We agree with defendant, however, that the single-count indictment was rendered duplicitous by the trial evidence. CPL 200.30(1) provides that "[e]ach count of an indictment may charge one offense only." Thus, "acts which separately and individually make out distinct crimes must be charged in separate and distinct counts" ( People v. Bauman , 12 N.Y.3d 152, 154, 878 N.Y.S.2d 235, 905 N.E.2d 1164 [2009] ). Here, the indictment charged defendant with damaging "the road surface at the intersection of Woolhouse Road and County Road #32" and thus was not facially defective. At trial, however, the evidence established that defendant committed two distinct offenses by damaging two different portions of the road at that intersection at two different times. Consequently, "[r]eversal is required because the jury may have convicted defendant of an unindicted [act of criminal mischief], resulting in the usurpation by the prosecutor of the exclusive power of the [g]rand [j]ury to determine the charges ..., as well as the danger that ... different jurors convicted defendant based on different acts" ( People v.
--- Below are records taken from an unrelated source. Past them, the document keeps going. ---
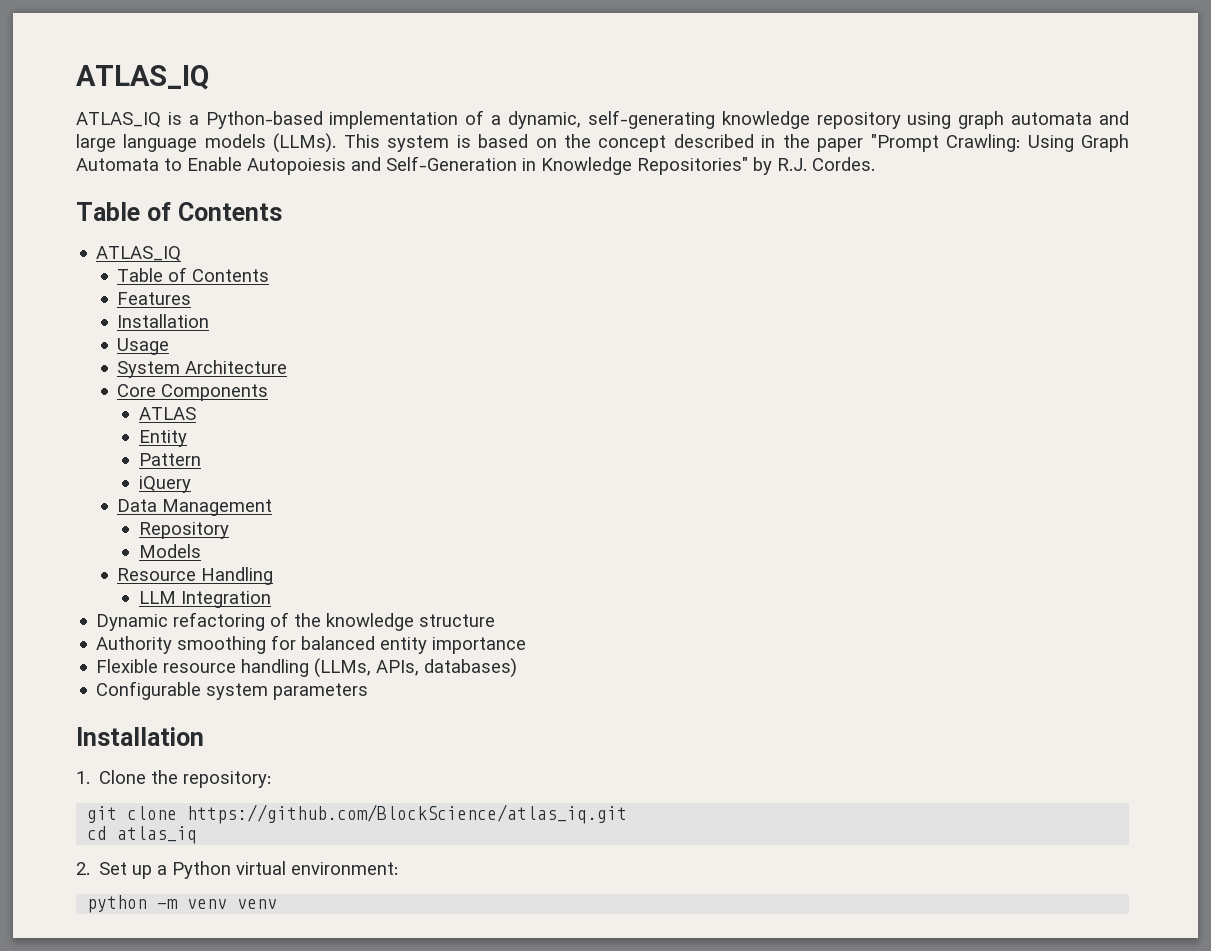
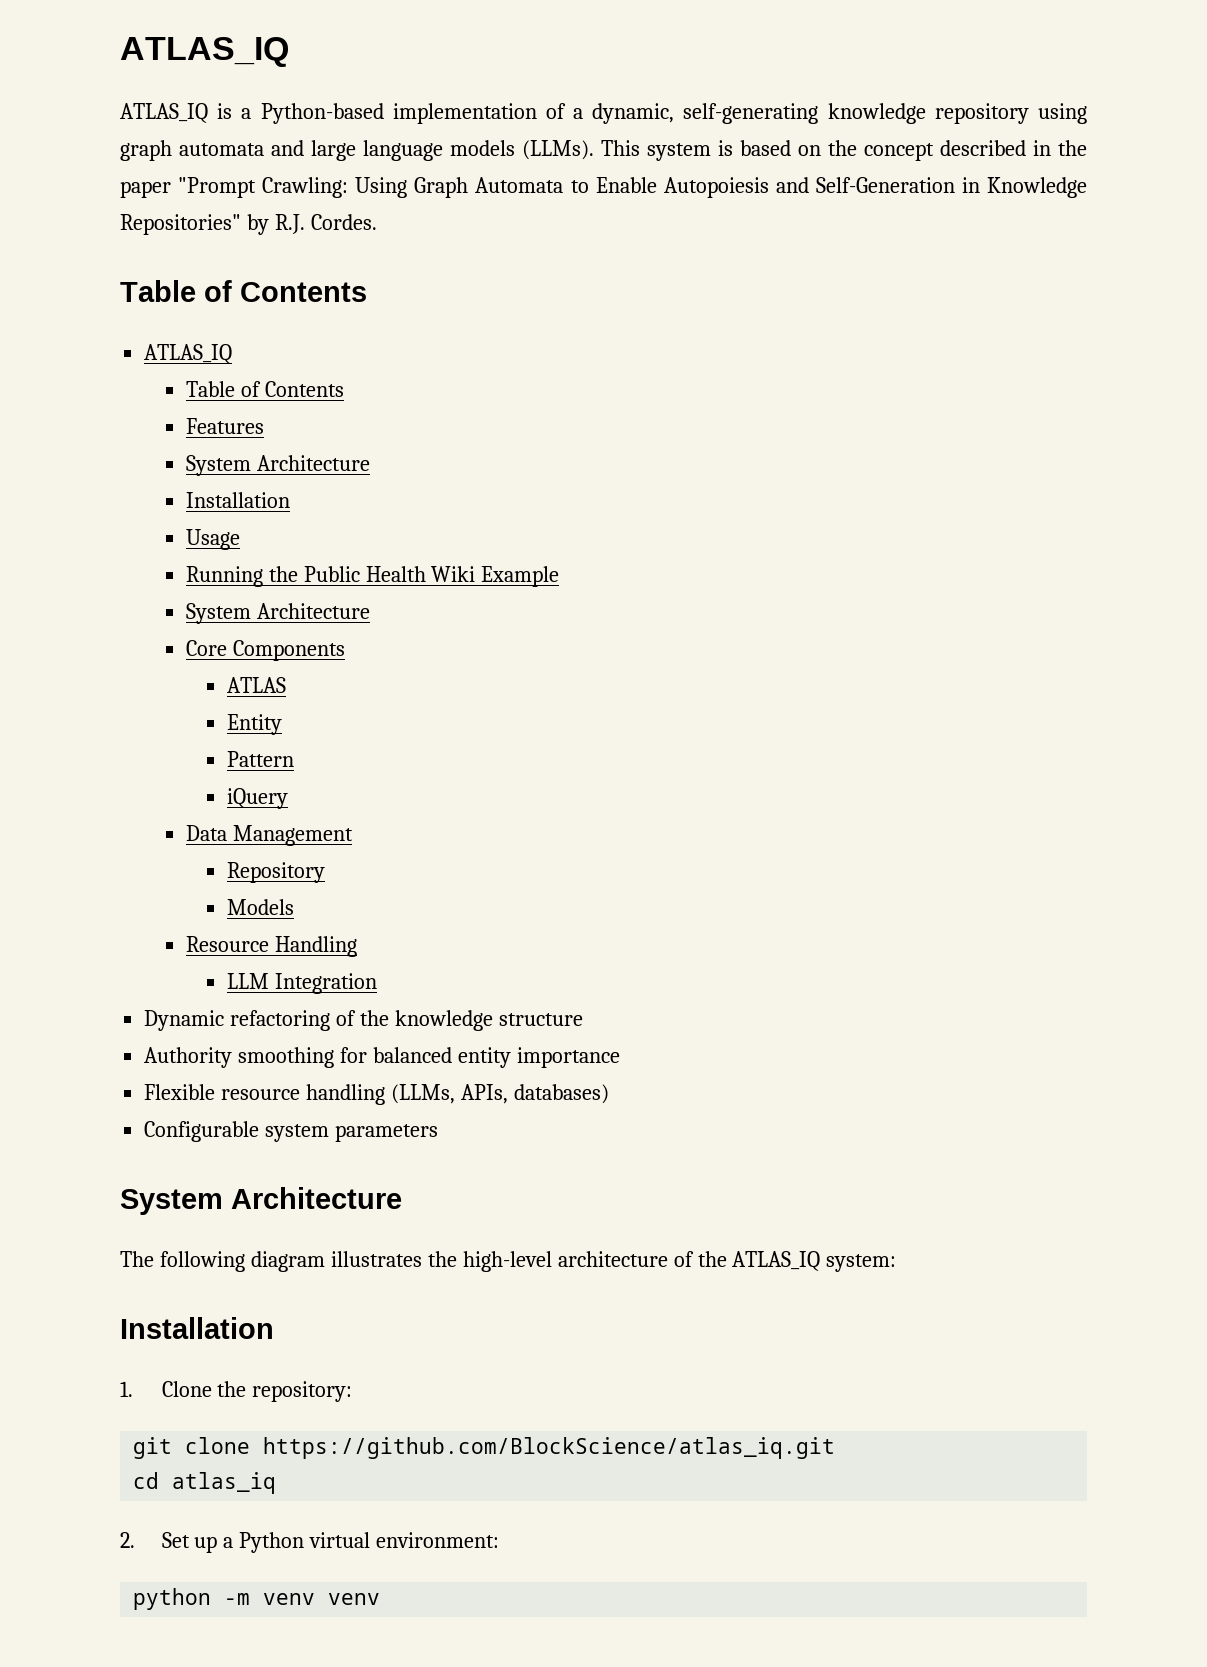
  Features
+ System Architecture
+ Running the Public Health Wiki Example
  Configurable system parameters
+ System Architecture
+ The following diagram illustrates the high-level architecture of the ATLAS_IQ system:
Wade , 118 A.D.3d 1370, 1371–1372, 988 N.Y.S.2d 351 [4th Dept. 2014], lv denied 24 N.Y.3d 965, 996 N.Y.S.2d 224, 20 N.E.3d 1004 [2014] [internal quotation marks omitted]; see People v. Clark , 6 A.D.3d 1066, 1068, 776 N.Y.S.2d 656 [4th Dept. 2004], lv denied 3 N.Y.3d 638, 782 N.Y.S.2d 409, 816 N.E.2d 199 [2004] ; cf. People v. Gianni , 303 A.D.2d 1012, 1012–1013, 756 N.Y.S.2d 688 [4th Dept. 2003], lv denied 100 N.Y.2d 581, 764 N.Y.S.2d 391, 796 N.E.2d 483 [2003] ). We therefore reverse the judgment and dismiss the indictment without prejudice to the People to file any appropriate charges (see generally People v. Cox , 145 A.D.3d 1507, 1507–1508, 44 N.Y.S.3d 631 [4th Dept. 2016], lv denied 29 N.Y.3d 1030, 62 N.Y.S.3d 299, 84 N.E.3d 971 [2017] ).